(MATERIAL SHOWN):
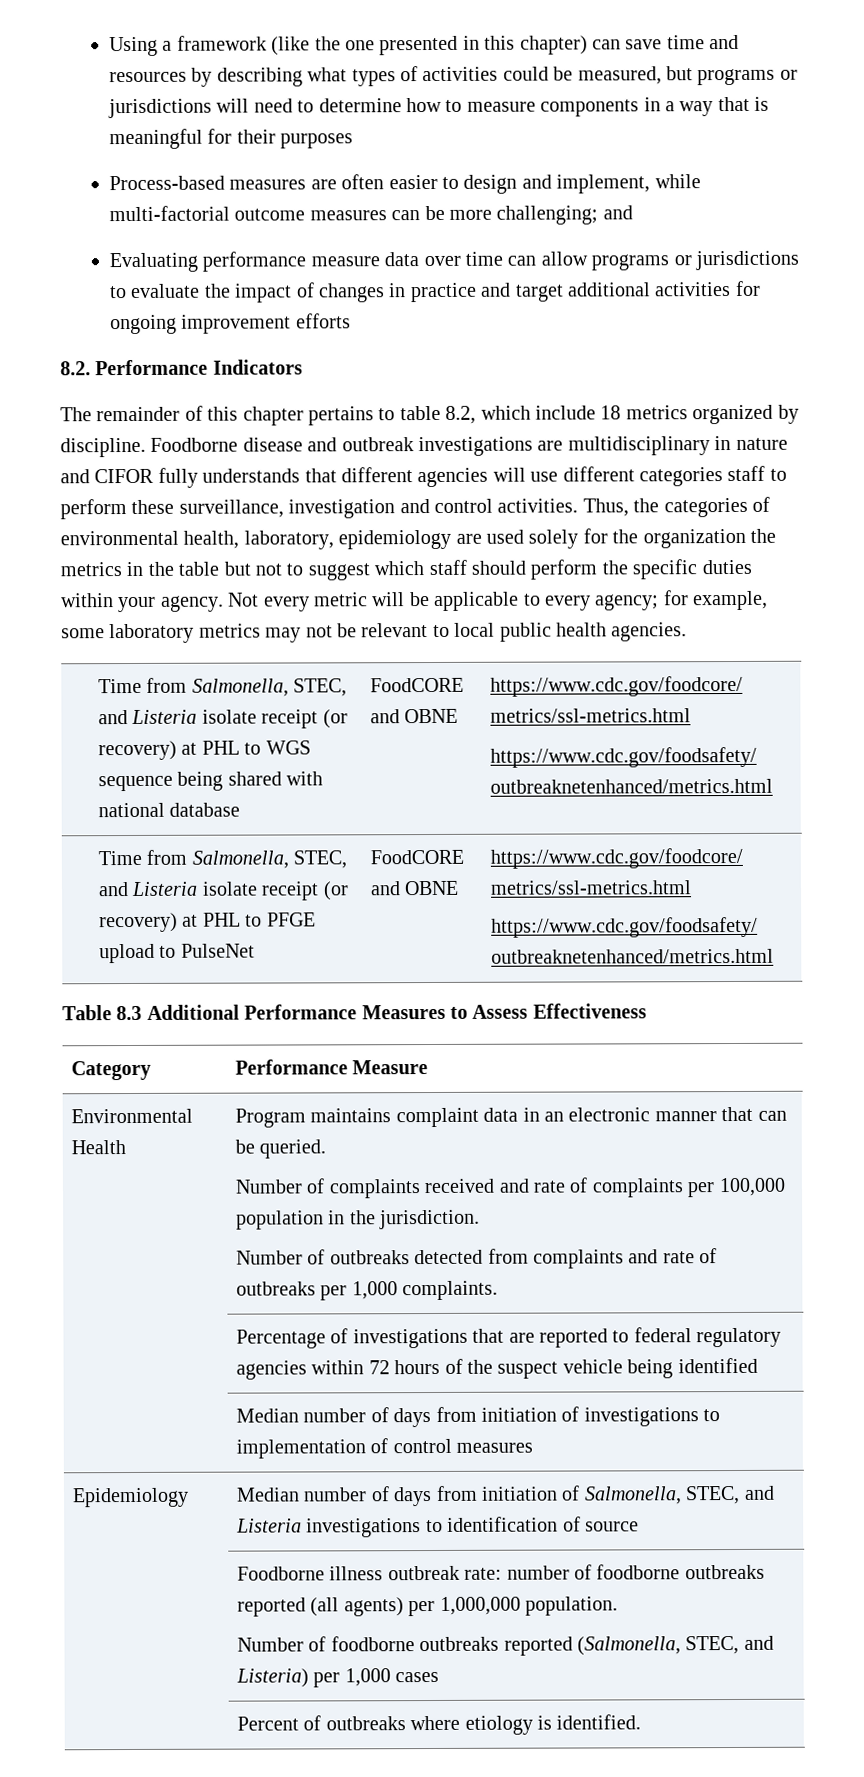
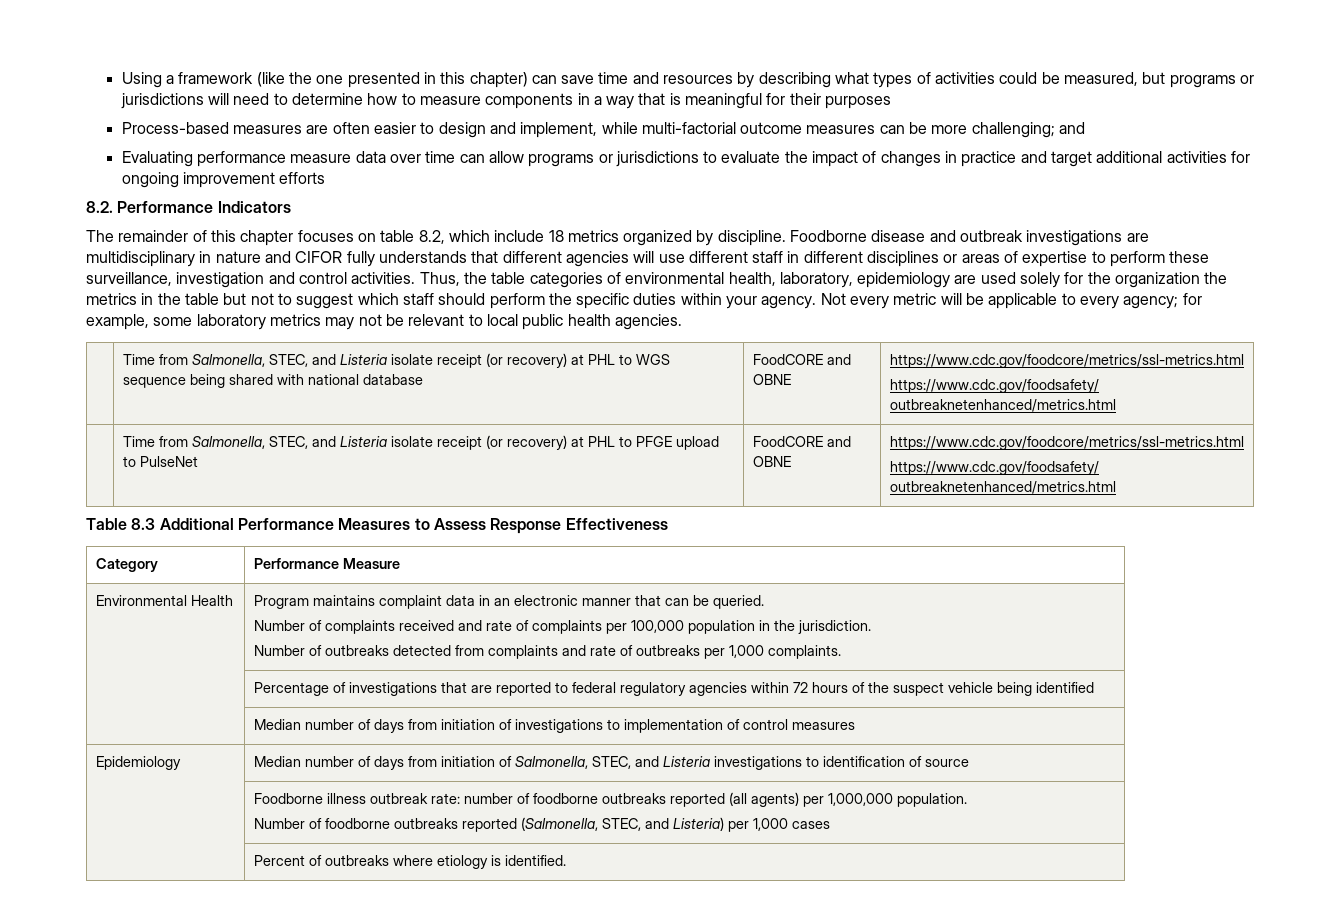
- The remainder of this chapter pertains to table 8.2, which include 18 metrics organized by discipline.
+ The remainder of this chapter focuses on table 8.2, which include 18 metrics organized by discipline.
- Foodborne disease and outbreak investigations are multidisciplinary in nature and CIFOR fully understands that different agencies will use different categories staff to perform these surveillance, investigation and control activities.
+ Foodborne disease and outbreak investigations are multidisciplinary in nature and CIFOR fully understands that different agencies will use different staff in different disciplines or areas of expertise to perform these surveillance, investigation and control activities.
- Thus, the categories of environmental health, laboratory, epidemiology are used solely for the organization the metrics in the table but not to suggest which staff should perform the specific duties within your agency.
+ Thus, the table categories of environmental health, laboratory, epidemiology are used solely for the organization the metrics in the table but not to suggest which staff should perform the specific duties within your agency.
- Table 8.3 Additional Performance Measures to Assess Effectiveness
+ Table 8.3 Additional Performance Measures to Assess Response Effectiveness

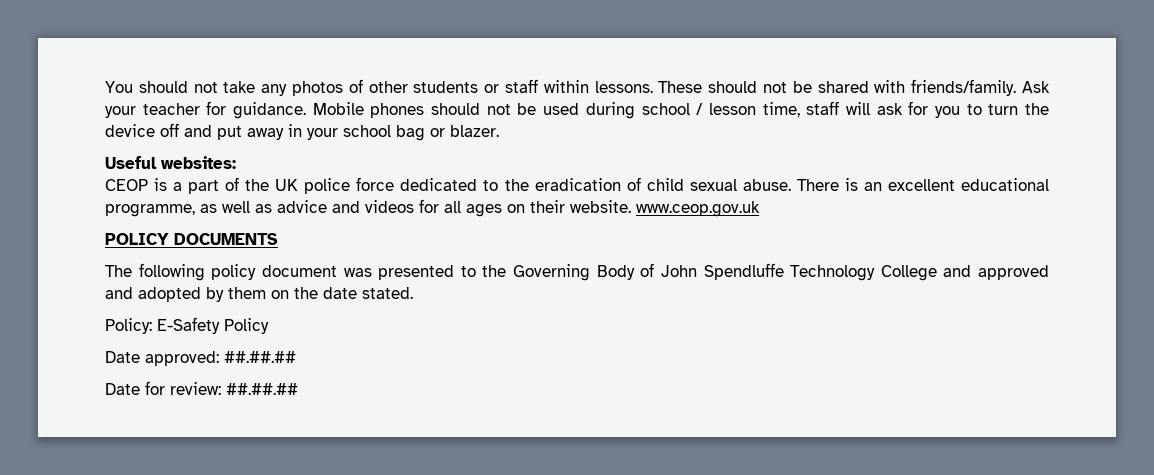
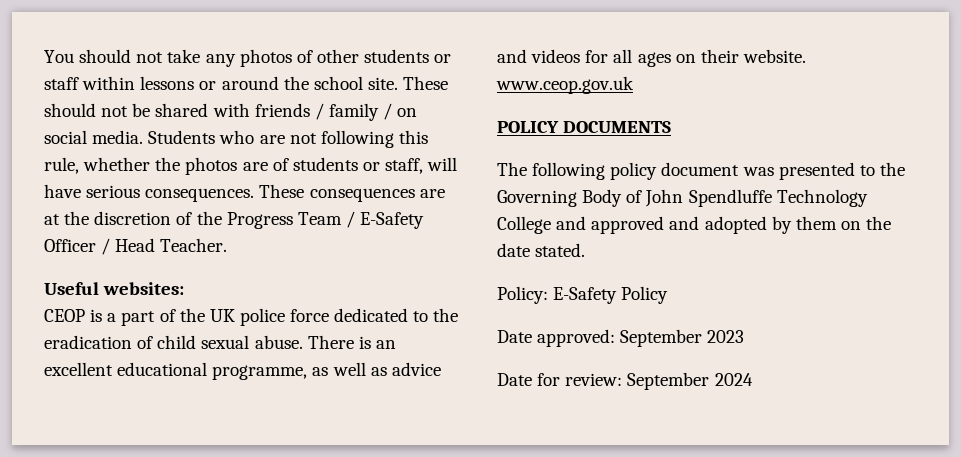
- You should not take any photos of other students or staff within lessons.
+ You should not take any photos of other students or staff within lessons or around the school site.
- These should not be shared with friends/family. Ask your teacher for guidance. Mobile phones should not be used during school / lesson time, staff will ask for you to turn the device off and put away in your school bag or blazer.
+ These should not be shared with friends / family / on social media. Students who are not following this rule, whether the photos are of students or staff, will have serious consequences. These consequences are at the discretion of the Progress Team / E-Safety Officer / Head Teacher.
- Date approved: ##.##.##
+ Date approved: September 2023
- Date for review: ##.##.##
+ Date for review: September 2024

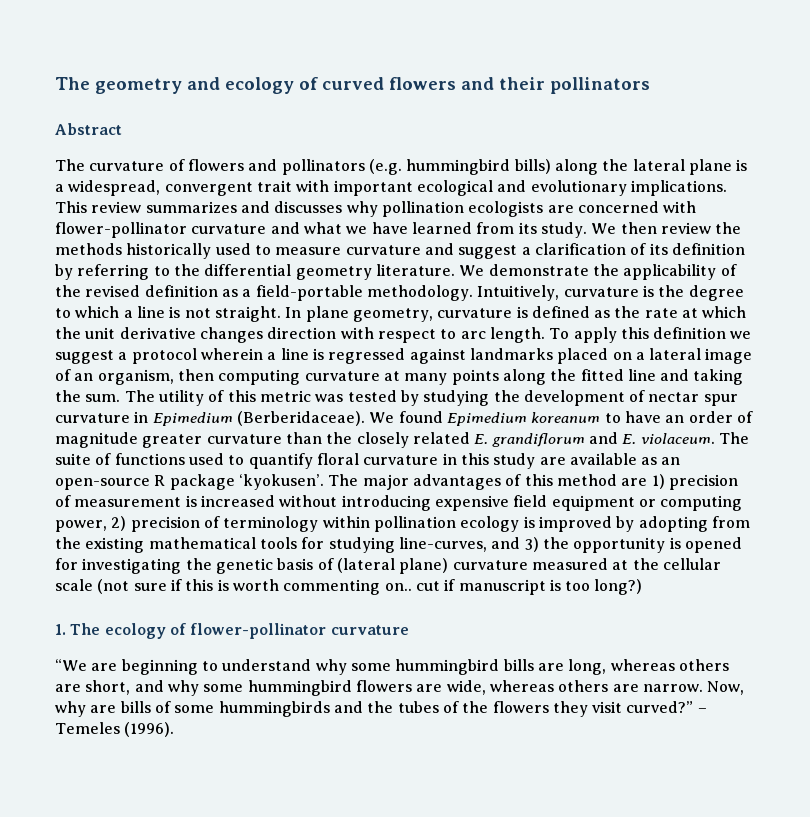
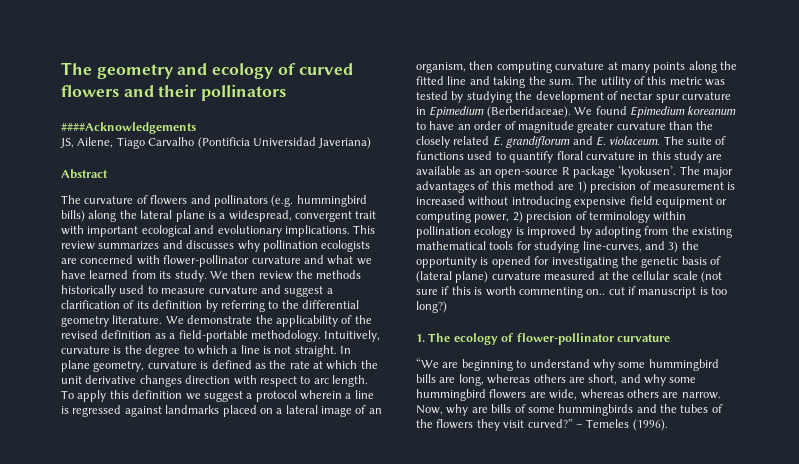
+ ####Acknowledgements
+ JS, Ailene, Tiago Carvalho (Pontificia Universidad Javeriana)

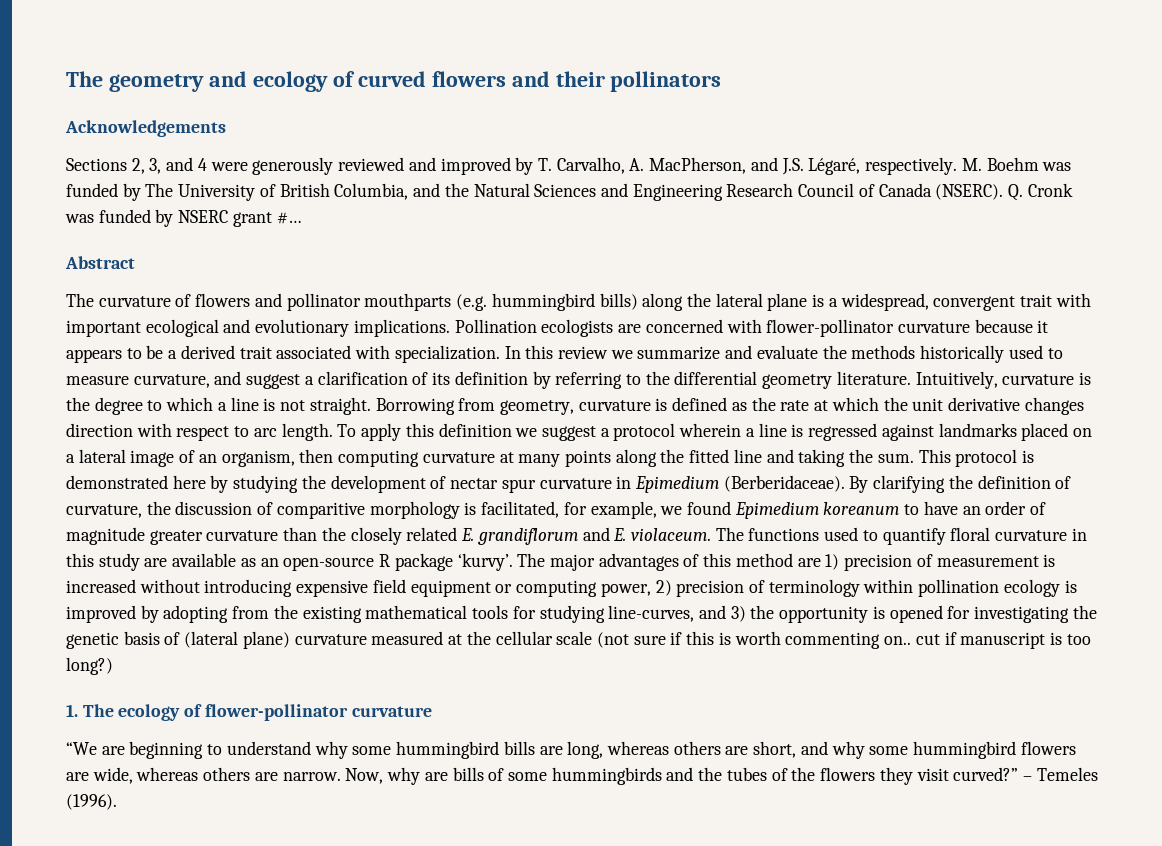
- ####Acknowledgements
- JS, Ailene, Tiago Carvalho (Pontificia Universidad Javeriana)
+ Acknowledgements
+ Sections 2, 3, and 4 were generously reviewed and improved by T. Carvalho, A. MacPherson, and J.S. Légaré, respectively. M. Boehm was funded by The University of British Columbia, and the Natural Sciences and Engineering Research Council of Canada (NSERC). Q. Cronk was funded by NSERC grant #…
- The curvature of flowers and pollinators (e.g. hummingbird bills) along the lateral plane is a widespread, convergent trait with important ecological and evolutionary implications.
+ The curvature of flowers and pollinator mouthparts (e.g. hummingbird bills) along the lateral plane is a widespread, convergent trait with important ecological and evolutionary implications.
- This review summarizes and discusses why pollination ecologists are concerned with flower-pollinator curvature and what we have learned from its study. We then review the methods historically used to measure curvature and suggest a clarification of its definition by referring to the differential geometry literature.
+ Pollination ecologists are concerned with flower-pollinator curvature because it appears to be a derived trait associated with specialization. In this review we summarize and evaluate the methods historically used to measure curvature, and suggest a clarification of its definition by referring to the differential geometry literature.
- We demonstrate the applicability of the revised definition as a field-portable methodology.
- In plane geometry, curvature is defined as the rate at which the unit derivative changes direction with respect to arc length.
+ Borrowing from geometry, curvature is defined as the rate at which the unit derivative changes direction with respect to arc length.
- The utility of this metric was tested by studying the development of nectar spur curvature in Epimedium (Berberidaceae).
+ This protocol is demonstrated here by studying the development of nectar spur curvature in Epimedium (Berberidaceae).
- We found Epimedium koreanum to have an order of magnitude greater curvature than the closely related E. grandiflorum and E. violaceum.
+ By clarifying the definition of curvature, the discussion of comparitive morphology is facilitated, for example, we found Epimedium koreanum to have an order of magnitude greater curvature than the closely related E. grandiflorum and E. violaceum.
- The suite of functions used to quantify floral curvature in this study are available as an open-source R package ‘kyokusen’.
+ The functions used to quantify floral curvature in this study are available as an open-source R package ‘kurvy’.

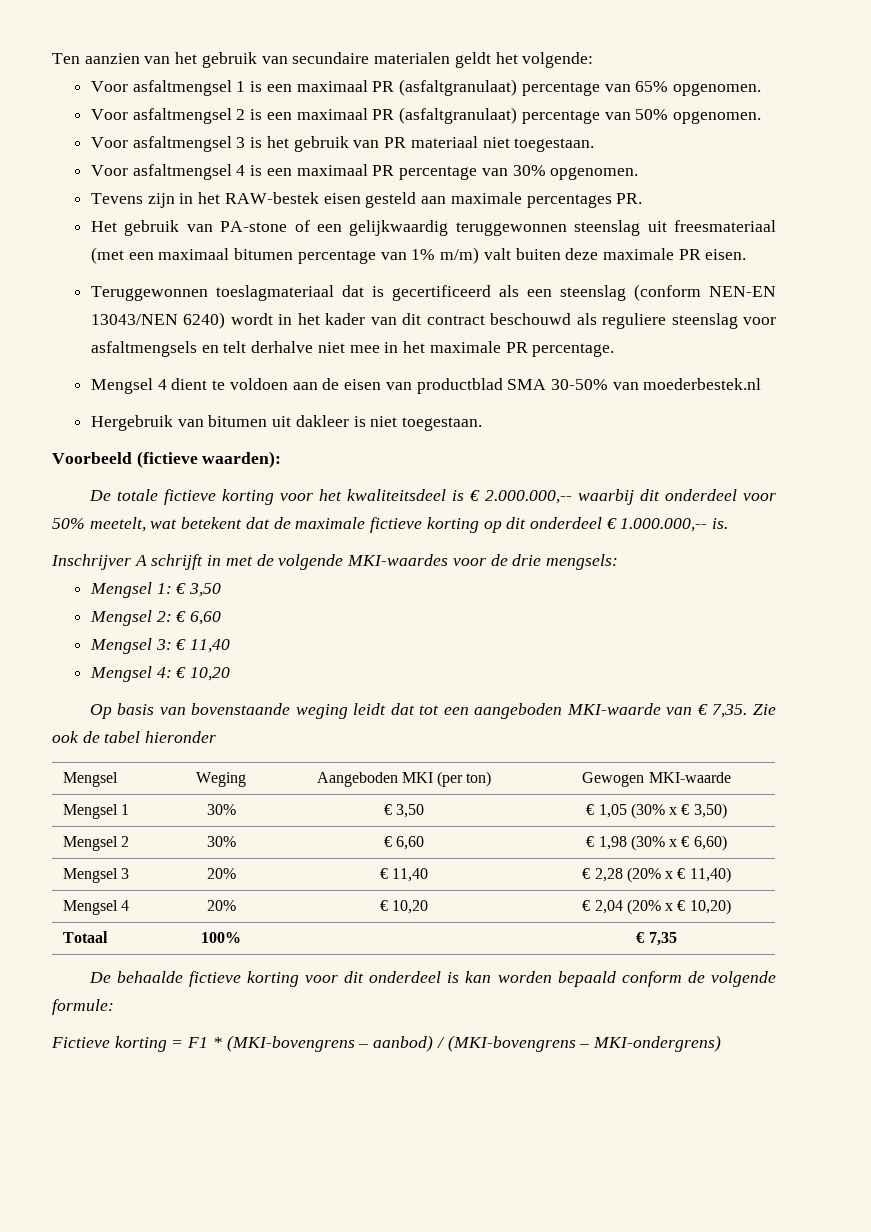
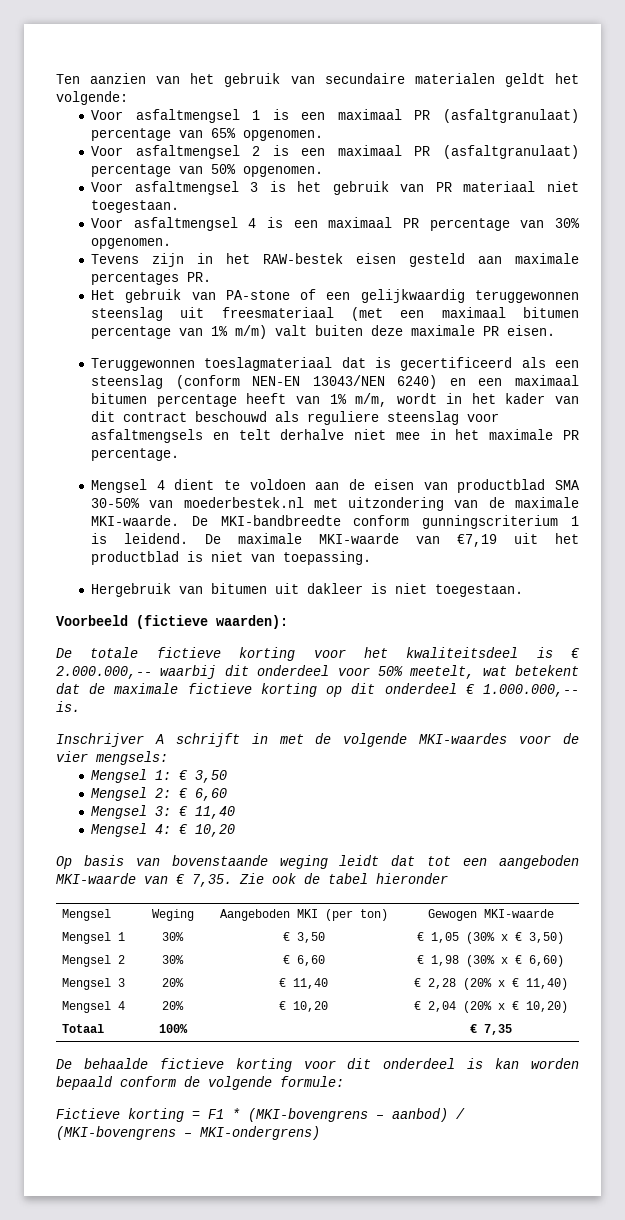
- Teruggewonnen toeslagmateriaal dat is gecertificeerd als een steenslag (conform NEN-EN 13043/NEN 6240) wordt in het kader van dit contract beschouwd als reguliere steenslag voor asfaltmengsels en telt derhalve niet mee in het maximale PR percentage.
+ Teruggewonnen toeslagmateriaal dat is gecertificeerd als een steenslag (conform NEN-EN 13043/NEN 6240) en een maximaal bitumen percentage heeft van 1% m/m, wordt in het kader van dit contract beschouwd als reguliere steenslag voor asfaltmengsels en telt derhalve niet mee in het maximale PR percentage.
- Mengsel 4 dient te voldoen aan de eisen van productblad SMA 30-50% van moederbestek.nl
+ Mengsel 4 dient te voldoen aan de eisen van productblad SMA 30-50% van moederbestek.nl met uitzondering van de maximale MKI-waarde. De MKI-bandbreedte conform gunningscriterium 1 is leidend. De maximale MKI-waarde van €7,19 uit het productblad is niet van toepassing.
- Inschrijver A schrijft in met de volgende MKI-waardes voor de drie mengsels:
+ Inschrijver A schrijft in met de volgende MKI-waardes voor de vier mengsels:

(WHAT NEEDS TO BE DONE):
Out of the entries above, write out only the lines between the line holding "and pollinator mouthparts" and the line holding "flower-pollinator curvature because", inclusive, each exactly as given.

(RESULT):
+ The curvature of flowers and pollinator mouthparts (e.g. hummingbird bills) along the lateral plane is a widespread, convergent trait with important ecological and evolutionary implications.
- This review summarizes and discusses why pollination ecologists are concerned with flower-pollinator curvature and what we have learned from its study. We then review the methods historically used to measure curvature and suggest a clarification of its definition by referring to the differential geometry literature.
+ Pollination ecologists are concerned with flower-pollinator curvature because it appears to be a derived trait associated with specialization. In this review we summarize and evaluate the methods historically used to measure curvature, and suggest a clarification of its definition by referring to the differential geometry literature.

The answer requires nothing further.